++++ Extracted information
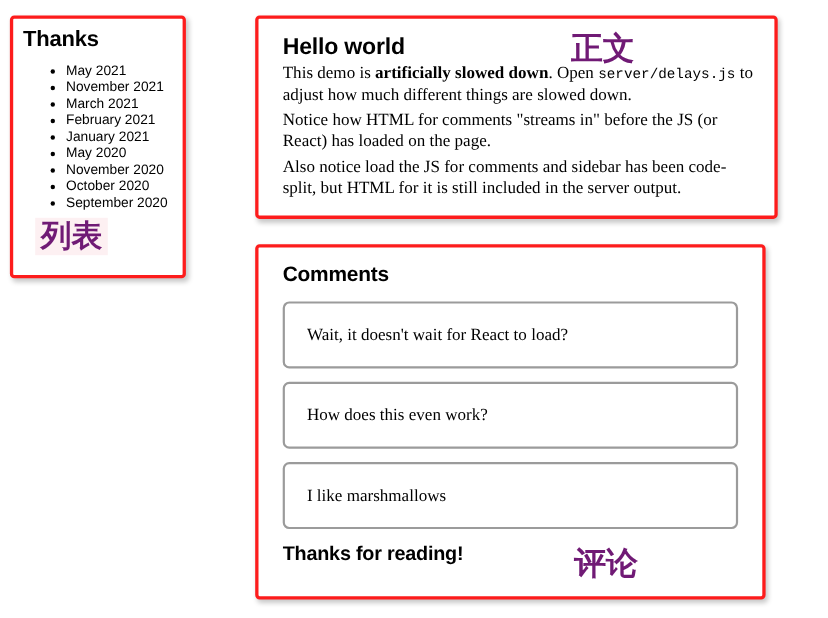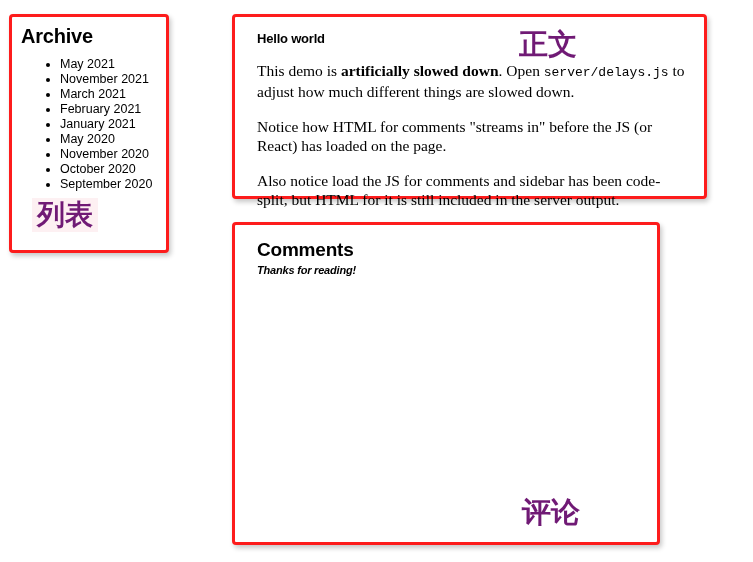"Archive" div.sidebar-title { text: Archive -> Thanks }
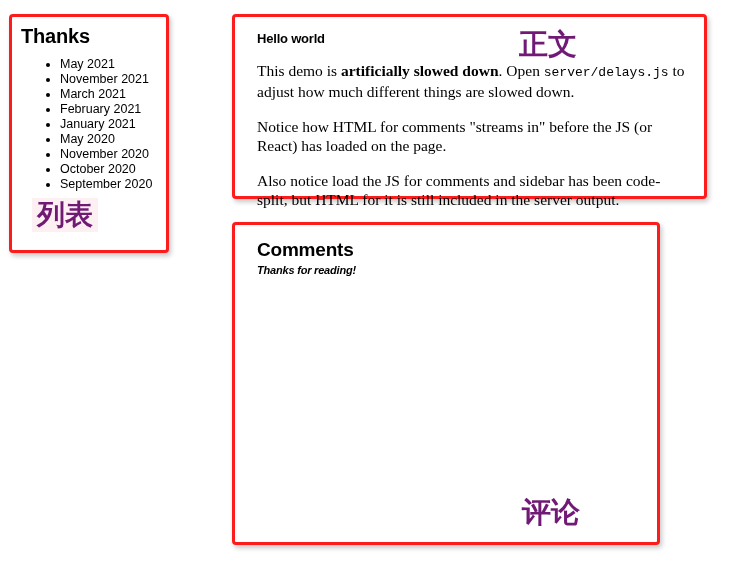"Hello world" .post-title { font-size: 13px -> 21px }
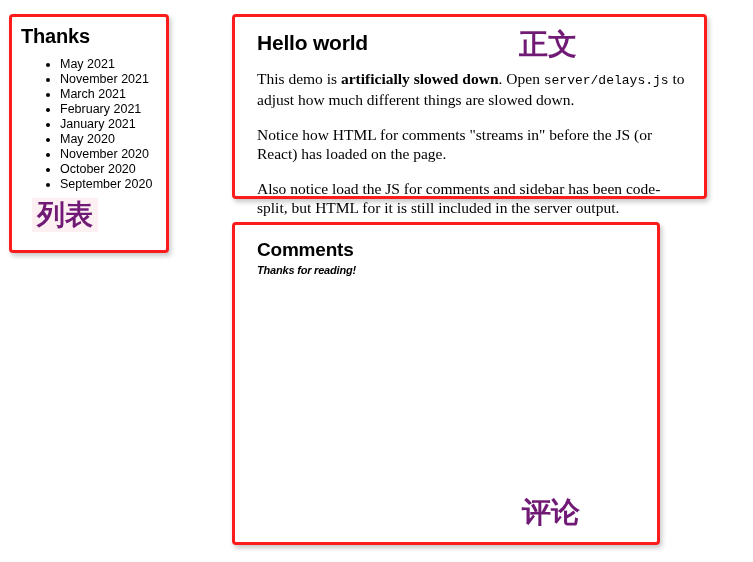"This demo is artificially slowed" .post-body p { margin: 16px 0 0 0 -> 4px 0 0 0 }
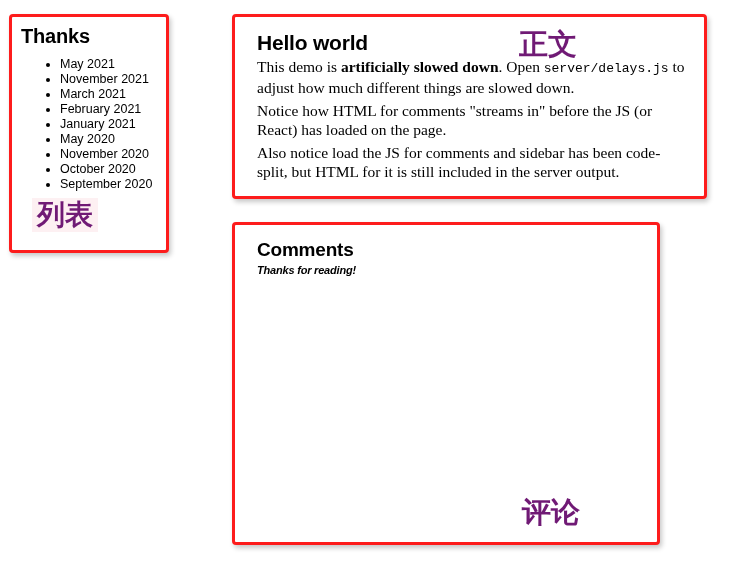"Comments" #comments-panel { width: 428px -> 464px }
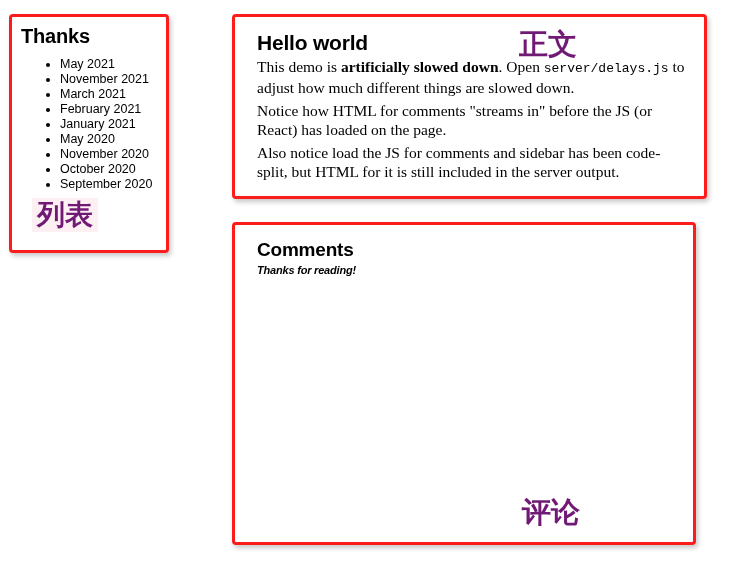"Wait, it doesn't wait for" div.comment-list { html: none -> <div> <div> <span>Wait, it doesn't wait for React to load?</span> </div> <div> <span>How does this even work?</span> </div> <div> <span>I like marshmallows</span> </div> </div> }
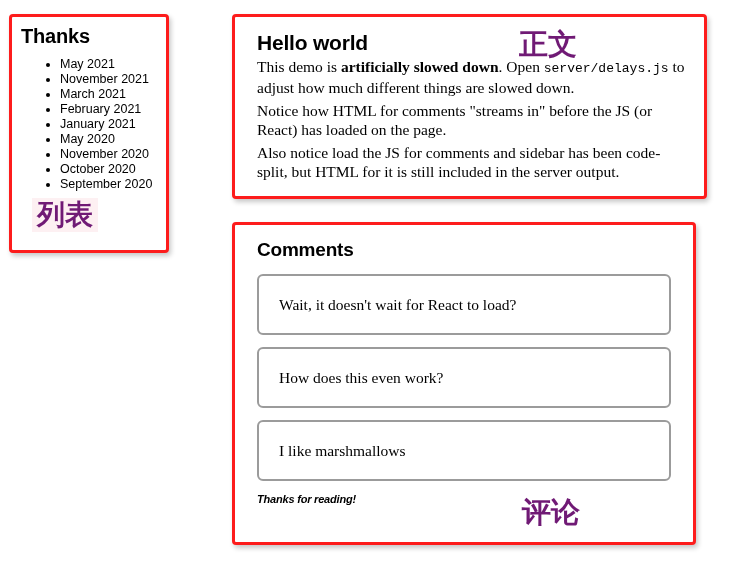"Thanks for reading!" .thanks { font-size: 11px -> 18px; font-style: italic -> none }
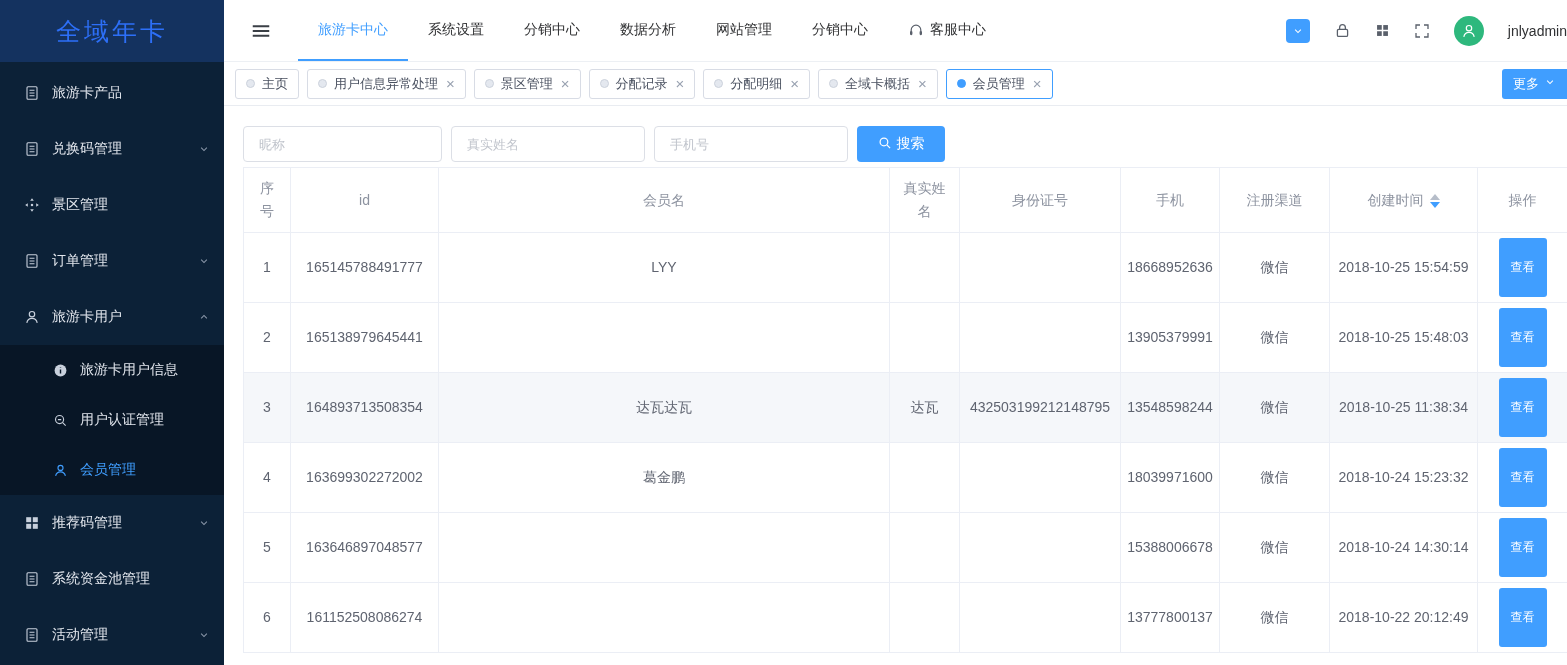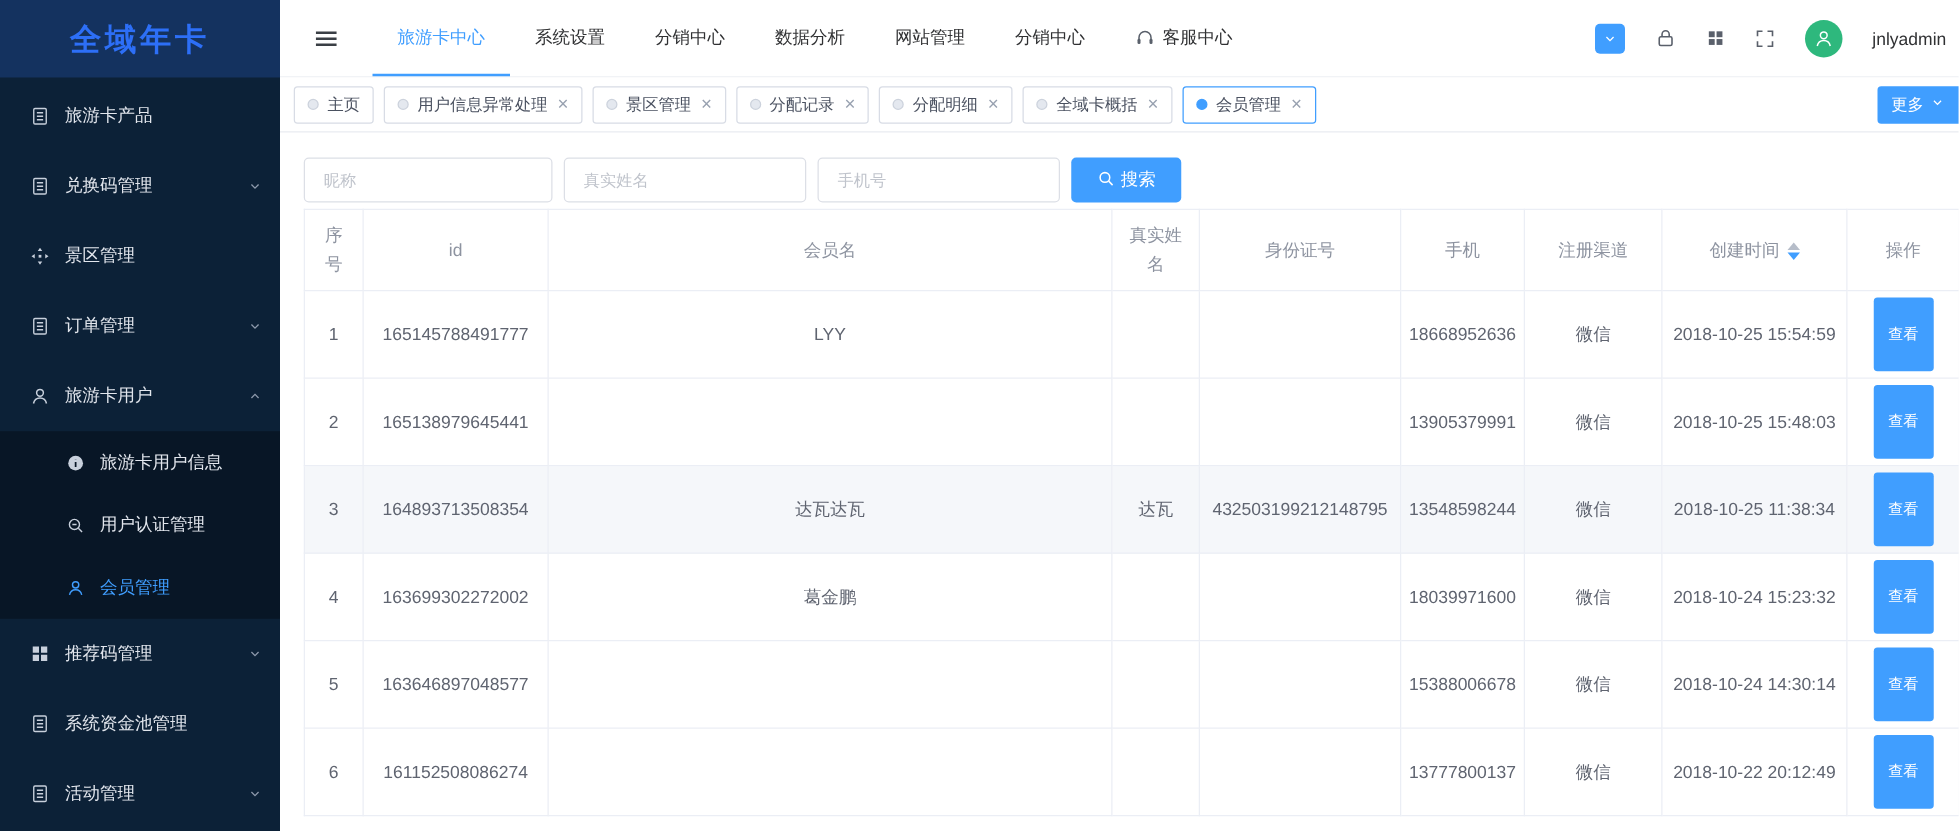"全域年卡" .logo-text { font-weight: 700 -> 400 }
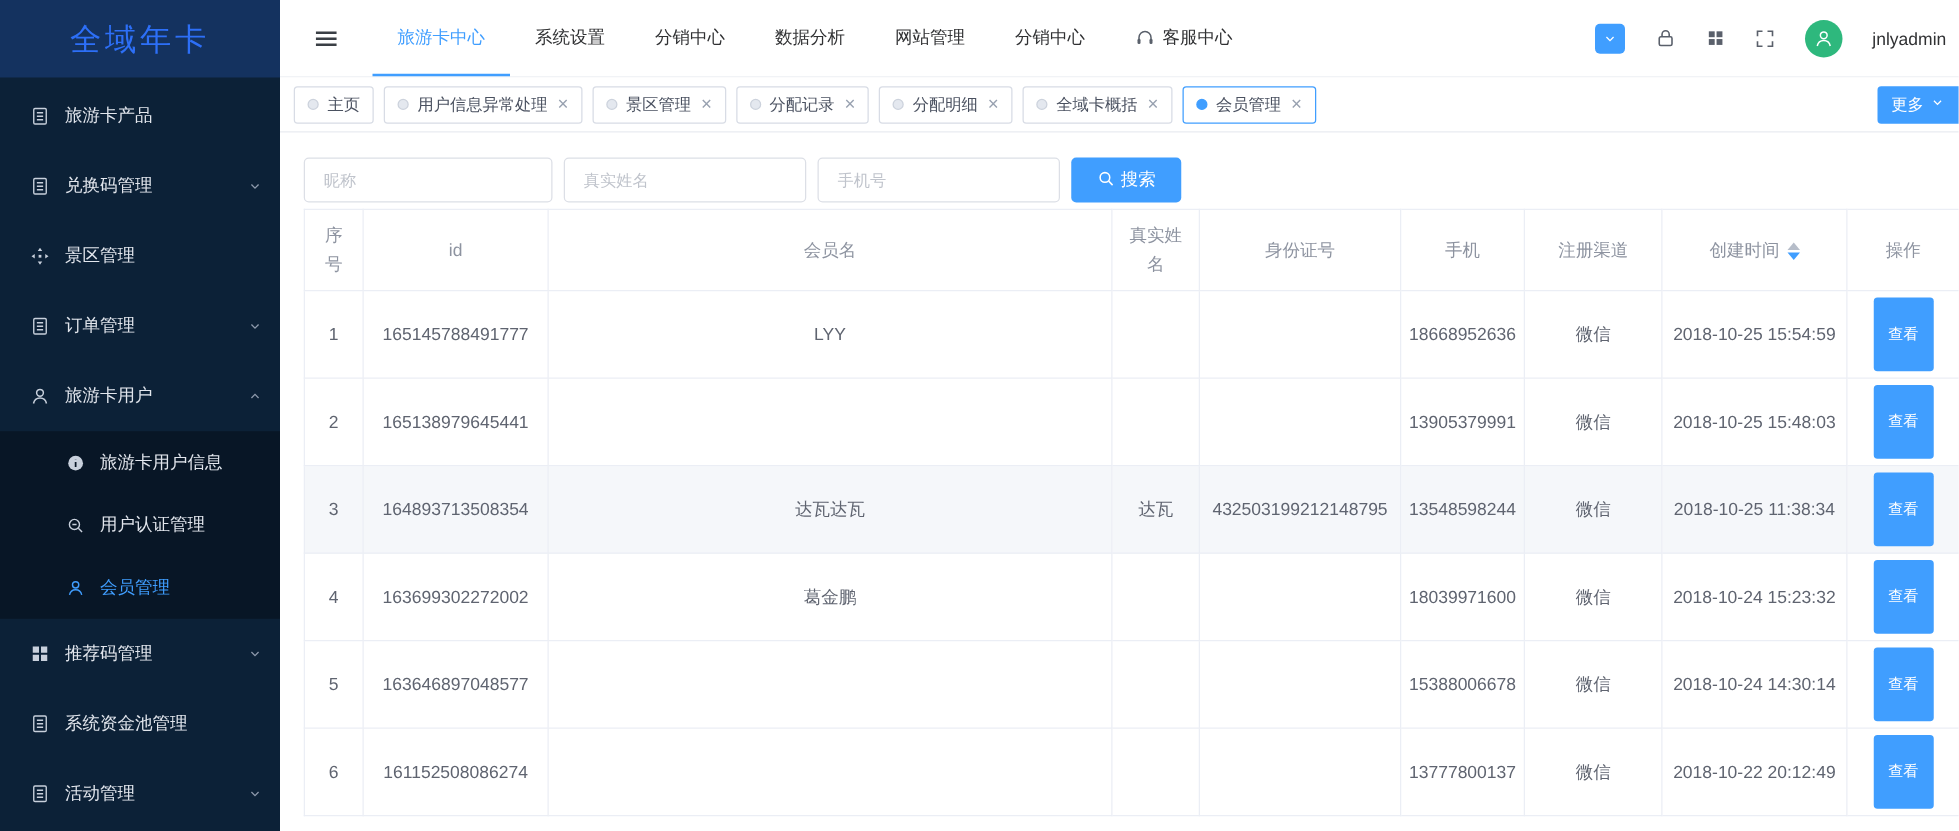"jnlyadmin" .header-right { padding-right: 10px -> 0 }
++++++++
Exercise description: Copy out every line of the data exactly, leaving the images behind.

Your solution:
"Archive" div.sidebar-title { text: Archive -> Thanks }
"Hello world" .post-title { font-size: 13px -> 21px }
"This demo is artificially slowed" .post-body p { margin: 16px 0 0 0 -> 4px 0 0 0 }
"Comments" #comments-panel { width: 428px -> 464px }
"Wait, it doesn't wait for" div.comment-list { html: none -> <div> <div> <span>Wait, it doesn't wait for React to load?</span> </div> <div> <span>How does this even work?</span> </div> <div> <span>I like marshmallows</span> </div> </div> }
"Thanks for reading!" .thanks { font-size: 11px -> 18px; font-style: italic -> none }
"全域年卡" .logo-text { font-weight: 700 -> 400 }
"jnlyadmin" .header-right { padding-right: 10px -> 0 }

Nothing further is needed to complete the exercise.